GIVEN RECORDS Start Marker

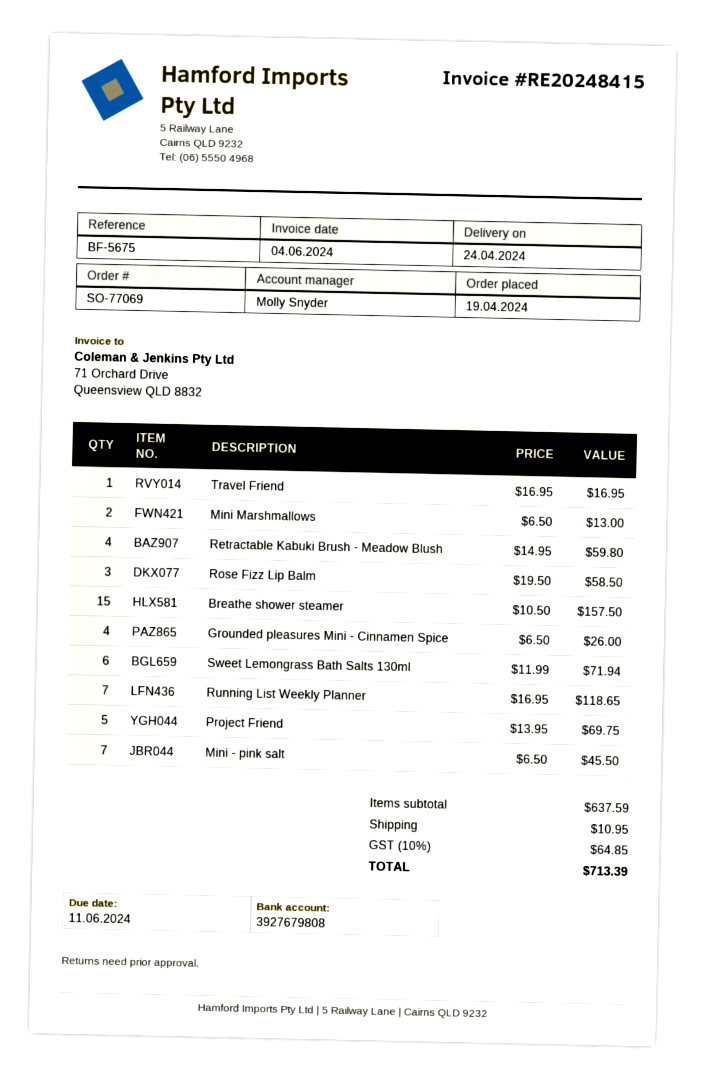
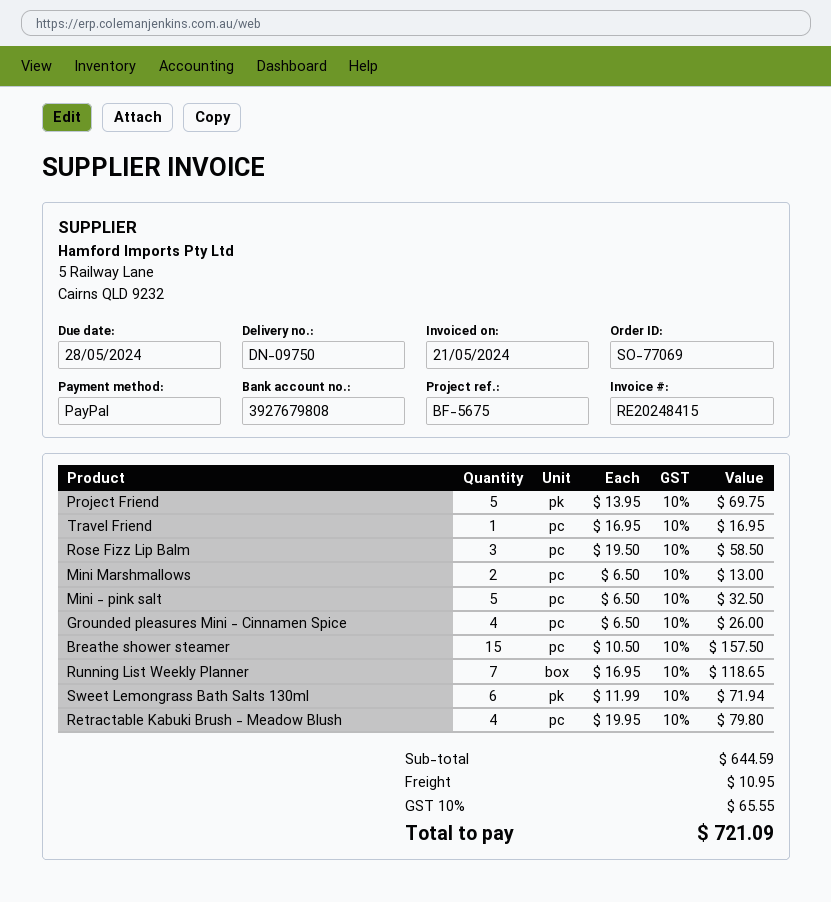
invoice date: 2024-06-04 -> 2024-05-21
due date: 2024-06-11 -> 2024-05-28
Retractable Kabuki Brush - Meadow Blush: 4 x 14.95 = 59.80 -> 4 x 19.95 = 79.80
Mini - pink salt: 7 x 6.50 = 45.50 -> 5 x 6.50 = 32.50
subtotal: 637.59 -> 644.59
tax: 10% = 64.85 -> 10% = 65.55
total: 713.39 -> 721.09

GIVEN RECORDS End Marker

Search the listing above for "date" and copy every line that holds it.

invoice date: 2024-06-04 -> 2024-05-21
due date: 2024-06-11 -> 2024-05-28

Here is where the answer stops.